No matter where he lies

By BILL DUNCAN
The Elderstatesman

Here I lie, or is it lay? Confound English. But then who hasn’t confused lie and lay?

The last time I wrote this column from this position was two weeks go and I said I’d be out of the hospital in a couple of days. I lied.

There you go again. This lie means to fib. With so many lays and lies to deal with I turned to my go-to-grammarian, Patricia O’Conner and her grammarphobe’s guide, “Woe is I.”

In simple terms, Patricia explains to lie means to recline, which at the moment I’m doing. Lay, on the other hand, is the place one reclines, which is a bed in a ward at the VA hospital.

I will make no promises on my release. The doctor says not until I’ve recovered from whatever it was that struck me down.

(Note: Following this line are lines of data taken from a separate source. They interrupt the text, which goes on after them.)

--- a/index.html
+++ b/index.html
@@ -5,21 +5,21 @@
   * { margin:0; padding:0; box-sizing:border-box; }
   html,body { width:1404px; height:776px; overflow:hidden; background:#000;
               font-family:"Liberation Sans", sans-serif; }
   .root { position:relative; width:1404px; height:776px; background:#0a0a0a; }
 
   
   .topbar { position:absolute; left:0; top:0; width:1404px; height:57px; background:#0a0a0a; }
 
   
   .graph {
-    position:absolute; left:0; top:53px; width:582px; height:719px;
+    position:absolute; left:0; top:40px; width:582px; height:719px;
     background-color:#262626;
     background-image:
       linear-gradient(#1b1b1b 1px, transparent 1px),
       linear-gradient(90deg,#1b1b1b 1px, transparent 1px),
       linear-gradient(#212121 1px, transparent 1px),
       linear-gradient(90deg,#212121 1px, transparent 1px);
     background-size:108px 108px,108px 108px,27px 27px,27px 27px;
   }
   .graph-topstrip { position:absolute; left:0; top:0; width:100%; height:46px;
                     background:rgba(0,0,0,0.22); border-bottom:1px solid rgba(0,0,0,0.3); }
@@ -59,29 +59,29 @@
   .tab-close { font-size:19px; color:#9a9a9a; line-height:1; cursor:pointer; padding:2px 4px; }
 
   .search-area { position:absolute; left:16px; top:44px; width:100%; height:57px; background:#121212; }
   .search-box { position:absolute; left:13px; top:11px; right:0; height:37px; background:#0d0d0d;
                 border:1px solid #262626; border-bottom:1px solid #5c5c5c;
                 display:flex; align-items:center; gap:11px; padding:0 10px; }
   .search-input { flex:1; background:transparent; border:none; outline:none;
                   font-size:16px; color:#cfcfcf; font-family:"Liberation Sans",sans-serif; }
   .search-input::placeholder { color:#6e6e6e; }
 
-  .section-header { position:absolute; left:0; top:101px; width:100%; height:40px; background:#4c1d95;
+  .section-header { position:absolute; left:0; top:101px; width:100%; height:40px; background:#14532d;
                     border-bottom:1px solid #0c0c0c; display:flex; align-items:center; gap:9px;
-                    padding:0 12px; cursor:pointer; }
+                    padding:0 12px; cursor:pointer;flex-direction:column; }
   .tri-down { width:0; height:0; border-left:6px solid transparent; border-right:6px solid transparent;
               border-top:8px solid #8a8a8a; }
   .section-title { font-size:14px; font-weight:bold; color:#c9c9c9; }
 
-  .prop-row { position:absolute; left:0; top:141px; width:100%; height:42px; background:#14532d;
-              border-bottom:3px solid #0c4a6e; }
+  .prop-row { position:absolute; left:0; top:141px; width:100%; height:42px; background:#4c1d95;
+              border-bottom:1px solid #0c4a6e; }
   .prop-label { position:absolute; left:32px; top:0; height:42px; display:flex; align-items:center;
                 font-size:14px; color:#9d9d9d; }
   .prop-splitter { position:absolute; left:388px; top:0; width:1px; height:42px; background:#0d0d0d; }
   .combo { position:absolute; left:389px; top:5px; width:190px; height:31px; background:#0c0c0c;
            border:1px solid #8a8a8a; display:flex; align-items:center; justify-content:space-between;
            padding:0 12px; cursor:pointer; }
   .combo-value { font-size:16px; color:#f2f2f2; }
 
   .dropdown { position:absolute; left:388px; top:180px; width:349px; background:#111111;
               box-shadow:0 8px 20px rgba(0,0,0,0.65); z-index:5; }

I’m from a generation that went to grammar school from the first grade until the eighth when we matriculated into high school. Grammar lessons didn’t end there, in fact they got harder.

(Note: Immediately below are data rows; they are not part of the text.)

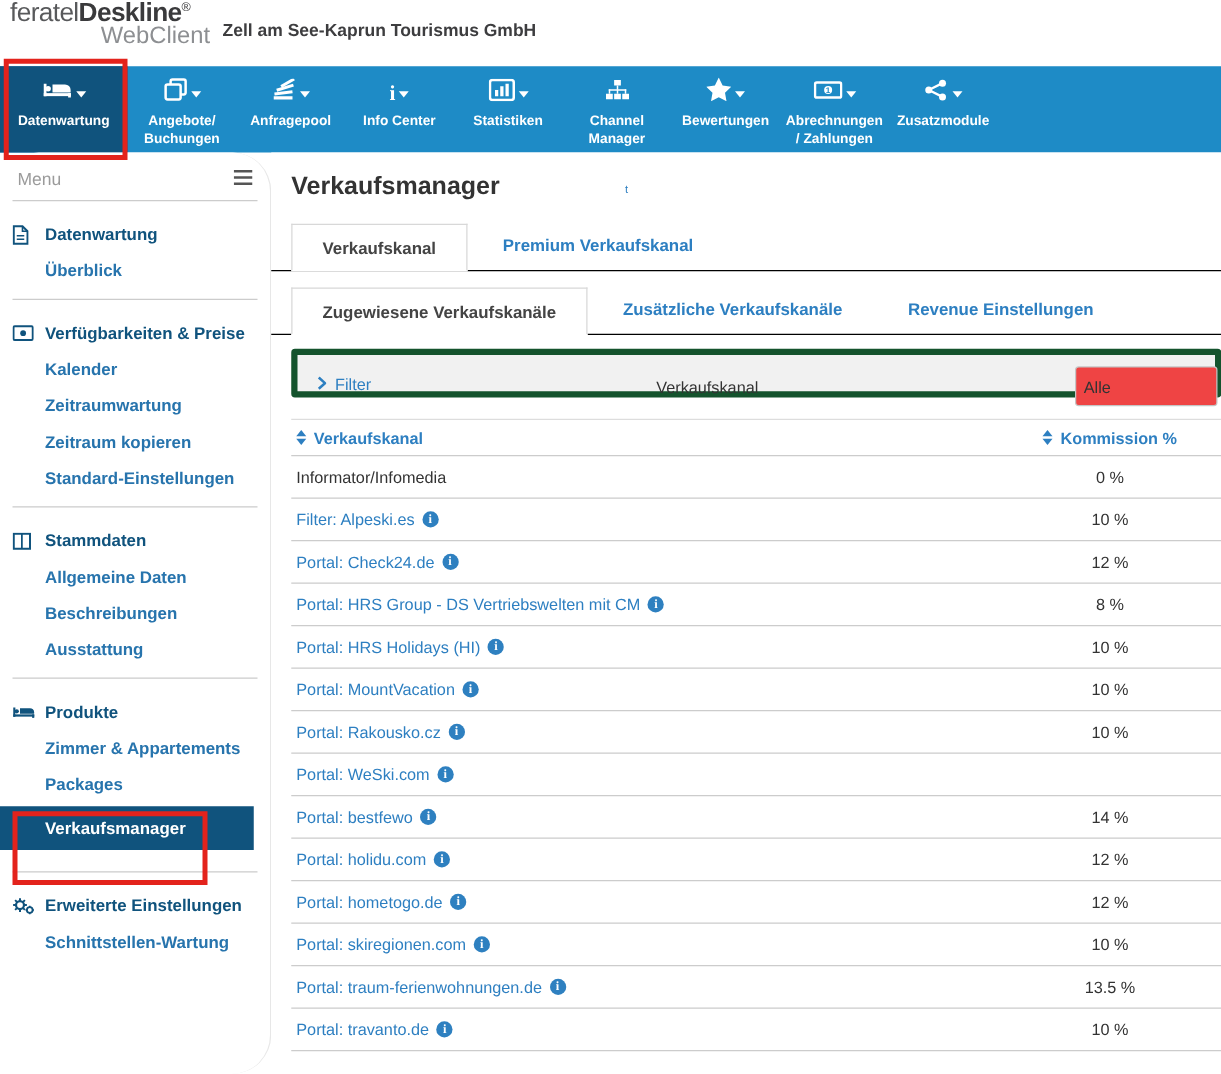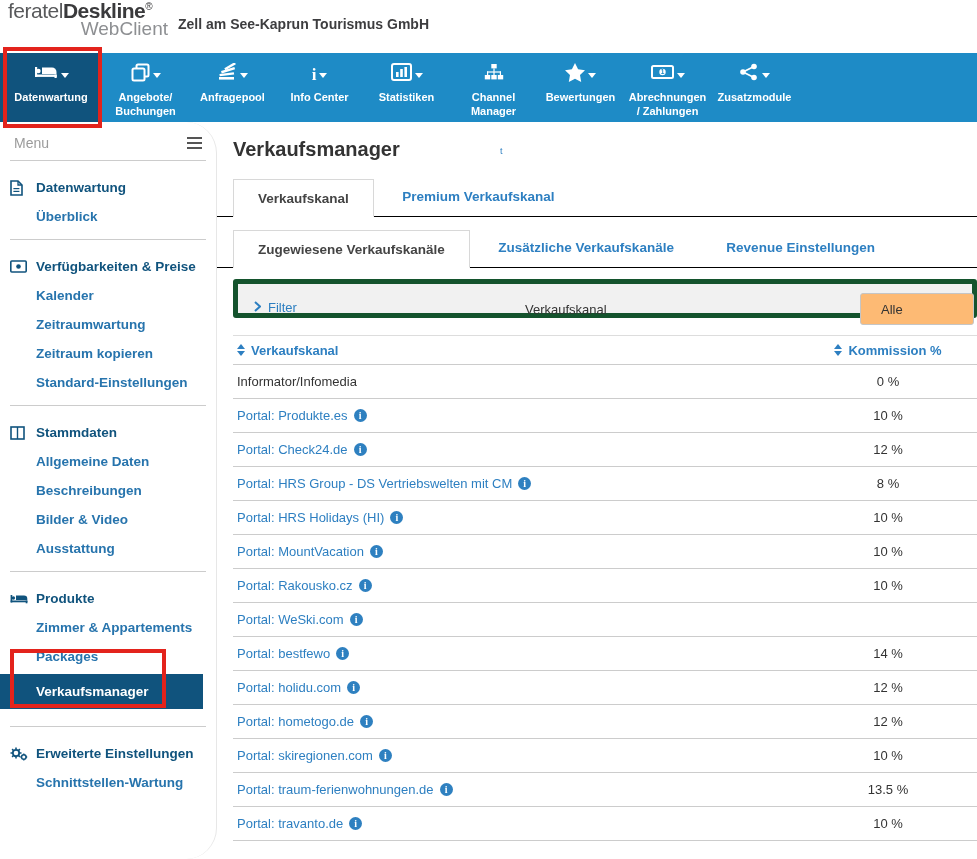--- a/index.html
+++ b/index.html
@@ -50,21 +50,21 @@
 
   .tabs { border-bottom:1px solid #000000; padding-left:16px; white-space:nowrap; }
   .tabs-1 { margin-top:10px; }
   .tabs-2 { margin-top:12px; }
   .tab { display:inline-block; padding:0 24px; height:38px; line-height:37px; font-size:13.5px; font-weight:600; color:#2d7fc1; cursor:pointer; vertical-align:bottom; }
   .tab.active { background:#fff; border:1px solid #d8d8d8; border-bottom:1px solid #fff; margin-bottom:-1px; color:#444; }
 
   .filter-panel { position:relative; margin:11px 0 0 16px; height:39px; background:#f1f1f1; border:5px solid #14532d; border-radius:3px; }
   .filter-toggle { position:absolute; left:16px; top:16px; display:flex; align-items:center; gap:7px; color:#2d7fc1; font-size:13px; cursor:pointer; }
   .filter-field-label { position:absolute; left:287px; top:18px; font-size:13px; color:#333; }
-  .filter-select { position:absolute; left:622px; right:-2px; top:9px; height:32px; background:#fdba74; border:1px solid #c5c5c5; border-radius:3px; display:flex; align-items:center; padding-left:20px; font-size:13px; color:#333; cursor:pointer; }
+  .filter-select { position:absolute; left:622px; right:-2px; top:9px; height:32px; background:#ef4444; border:1px solid #c5c5c5; border-radius:3px; display:flex; align-items:center; padding-left:6px; font-size:13px; color:#333; cursor:pointer; }
 
   .table { margin:17px 0 0 16px; }
   .t-row { display:flex; align-items:center; border-bottom:1px solid #ccc; }
   .t-head { height:30px; border-top:1px solid #ddd; }
   .t-body-row { height:34px; }
   .t-col1 { flex:1; display:flex; align-items:center; padding-left:4px; min-width:0; }
   .t-col2 { width:132px; margin-right:23px; display:flex; align-items:center; justify-content:center; }
   .t-head .hdr { font-size:13px; font-weight:bold; color:#2d7fc1; cursor:pointer; display:flex; align-items:center; gap:6px; }
   .cell-text { font-size:13px; color:#333; }
   .cell-link { font-size:13px; color:#2d7fc1; cursor:pointer; white-space:nowrap; }
@@ -270,21 +270,20 @@
         <span class="side-header-icon">
           <svg width="15" height="14" viewBox="0 0 15 14">
               <rect x="1" y="1" width="13" height="12" fill="none" stroke="#10537d" stroke-width="1.6"></rect>
               <rect x="6.8" y="1" width="1.4" height="12" fill="#10537d"></rect>
             </svg>
         </span>
         <span class="side-header-label">Stammdaten</span>
       </div>
       <div class="side-item">Allgemeine Daten</div>
       <div class="side-item">Beschreibungen</div>
-      <div class="side-item">Bilder &amp; Video</div>
       <div class="side-item">Ausstattung</div>
     </div>
     <div class="side-divider"></div>
 
     <div class="side-section">
       <div class="side-header">
         <span class="side-header-icon">
           <svg width="18" height="12" viewBox="0 0 18 12">
               <circle cx="3.4" cy="5" r="1.7" fill="#10537d"></circle>
               <path d="M6 2.5h8a3.3 3.3 0 0 1 3.3 3.3V7H6z" fill="#10537d"></path>
@@ -376,21 +375,21 @@
       <div class="t-row t-body-row">
         <div class="t-col1">
             <span class="cell-text">Informator/Infomedia</span>
           </div>
         <div class="t-col2">
             <span class="commission">0 %</span>
           </div>
       </div>
       <div class="t-row t-body-row">
         <div class="t-col1">
-            <span class="cell-link">Portal: Produkte.es</span>
+            <span class="cell-link">Filter: Alpeski.es</span>
             <span class="info-icon serif-i" style="font-size:10px;">i</span>
           </div>
         <div class="t-col2">
             <span class="commission">10 %</span>
           </div>
       </div>
       <div class="t-row t-body-row">
         <div class="t-col1">
             <span class="cell-link">Portal: Check24.de</span>
             <span class="info-icon">i</span>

Where was Patricia O’Conner in my school days? “English today isn’t what it was 100 years ago and its not what it will be 100 years from now,” she writes, explaining “we make up rules when we need them and discard them when we don’t.”

Actually English happened 1,500 years ago when the German tribes, Anglos and Saxons, invaded England, a Celtic speaking land already colonized by Latin-speaking Romans. Within a few hundred years of taking a word here and there from other languages English became the rich broth it is today.

This borrowing gave English the largest lexicon of any modern language. Along with that came some screwy rules. Let’s admit it English is a crazy language.

One of my constant struggles is with the words “that” or “which.” O’Conner calls this the “which trials,” but does an excellent job of clearing up the mystery.

“If you can drop the clause and not lose the point of the sentence, use “which.” If you can’t, use “that.” One more thing, she says, “a which clause goes inside commas, a that clause doesn’t.”

She provides a little memory aid: “Commas, which cut the fat, go with which, never with that.”

Every newspaper editor’s challenge is to hammer into the heads of reporters the difference between its (a pronoun) and it’s (a contraction of it is.)

Edwin Newman and myself have long fought a seemingly futile attempt to eliminate the word pretty as in “pretty awful,” “pretty much,” and other phrases not so pretty. KVAL-TV weatherman Seth Wayne can’t seem to give a weathercast without a pretty or two.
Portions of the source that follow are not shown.